Mittlerweile war der junge Mann in seinen Todeszuckungen erneut vom Stuhl gerutscht und wand sich in unglaublichen Qualen auf dem Boden.

„Ihnen reicht meine Erklärung nicht? Macht nichts! Sie erinnern sich an Jeanette? Die süße kleine Jeanette, die unsterblich in einen Mann namens Pierre verliebt war? So sehr verliebt, daß sie sich dieser Ausgeburt an Falschheit hingegeben hat und ein Kind von ihm erwartete? Und nuin raten Sie mal, was aus dieser entzückenden Liebesgeschichte wurde! Als Jeanette erfuhr, daß dieser wahrheitsliebende Pierre bereits verheiratet war und er sich dann schnell aus dem Staube machte, als er von ihrer Schwangerschaft erfahren hatte, suchte sie die Erlösung in den Tiefen der Seine, Pierre! Sie ertränkte sich und ihr ungeborenes Kind...! Aus Liebe, Pierre? Wer weiß das schon!“

Obwohl der Todeskampf des jungen Mannes nun beendet war und er verkrümmt in einer Lache aus Blut und Erwürgtem lag, sprach Monsieurs Deforgue weiter:

„Mein Bruder, der ein nettes, kleines Bistro in der Nähe von Paris betreibt, konnte den Verlust seiner Tochter nie verwinden. Schließlich war sie sein einziges Kind und er liebte es mehr, als sein eigenes Leben. Lange drei Jahre quälte er sich mit dem Gedanken, daß er schuld sei, am Tod seiner Tochter. Ist das nicht ulkig, Pierre? Eigentlich hat dieser junge Bursche drei Menschen auf dem Gewissen, habe ich nicht Recht? Sagen Sie, was hätten Sie getan? Ich meine, wenn Sie der Vater wären?

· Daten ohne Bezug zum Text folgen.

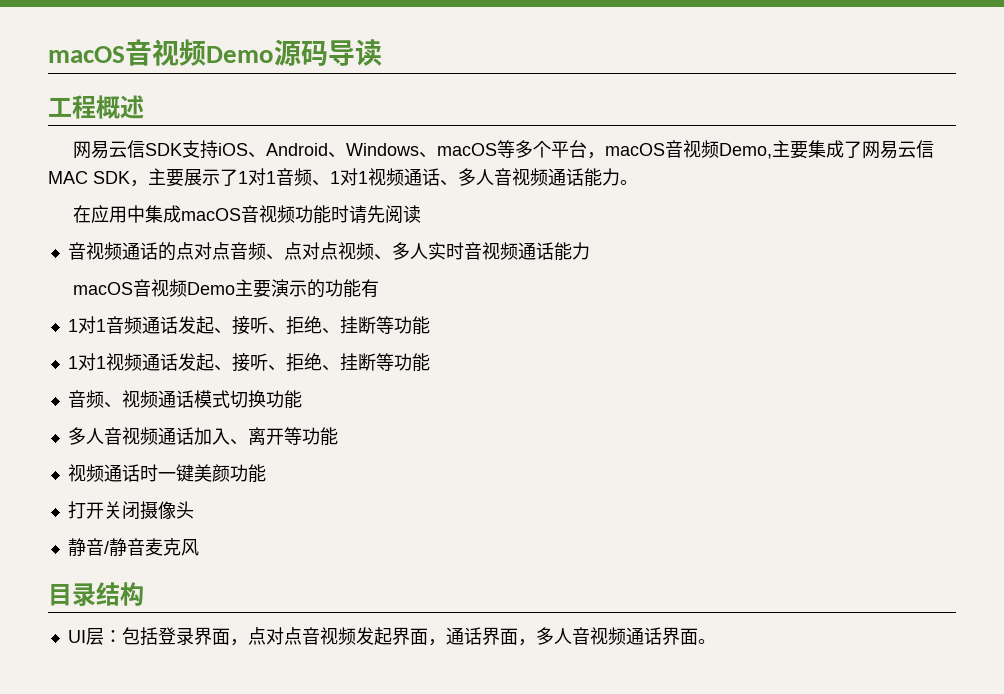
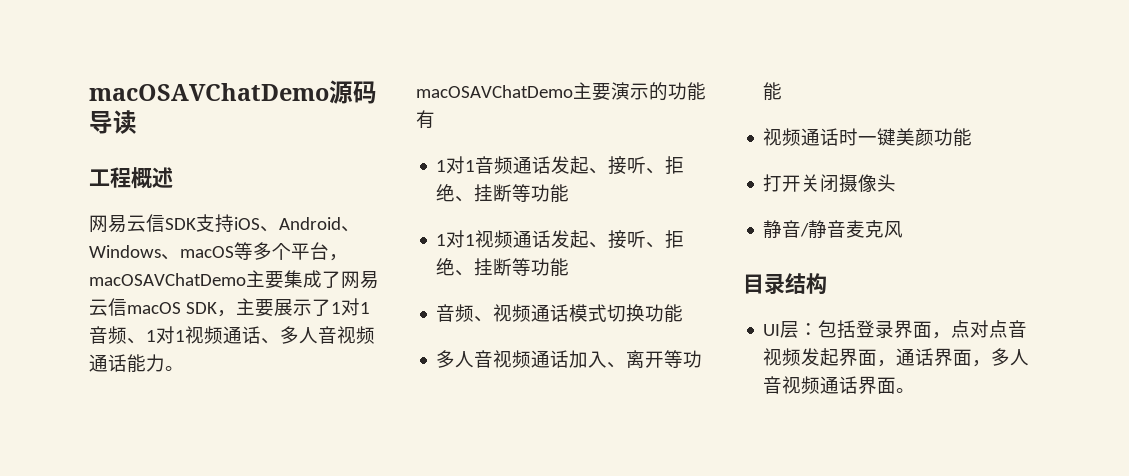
[48,39,274,66] macOS音视频Demo -> [89,83,329,101] macOSAVChatDemo
[605,140,773,159] macOS音视频Demo, -> [89,273,246,286] macOSAVChatDemo
[48,171,88,184] MAC -> [127,302,181,314] macOS
[73,205,422,224] [67,242,590,261] [73,279,236,297] 在应用中集成macOS音视频功能时请先阅读 // 音视频通话的点对点音频、点对点视频、多人实时音视频通话能力 // macOS音视频Demo -> [416,85,573,98] macOSAVChatDemo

Sehen Sie, mein junger toter Freund, Sie brauchen meine Frage wirklich nicht mehr zu beantworten. Nachdem wir meine Nichte beerdigt hatten, schlug ich meinem Bruder vor, das zu tun, wozu er alleine nicht fähig war. Und nun liegen Sie hier und schweigen!

Eigentlich hätte Ihnen doch die Ähnlichkeit auffallen müssen, Pierre! Was meinen Sie? Jeanette war wunderschön und jung und wir zwei sind alte, häßliche Männer? Mag sein. Aber – Hand auf´s Herz – finden Sie wirklich, daß Sie im Moment hübsch aussehen?“

Das niemand beobachten konnte, was sich im Bistro abspielte, lag ausschließlich an dem Schild, das für jeden sichtbar an der Tür angebracht war:

HEUTE WEGEN FAMILIENFEIER GESCHLOSSEN!

Nachdem Jaques und Albert Deforgue sich zwei Pernot mit Wasser gegönnt hatten, riefen sie die Gendarmerie an. Und zum ersten Mal seit drei Jahren zeigte sich auf dem Gesicht des Bistrowirtes ein zufriedenes Lächeln.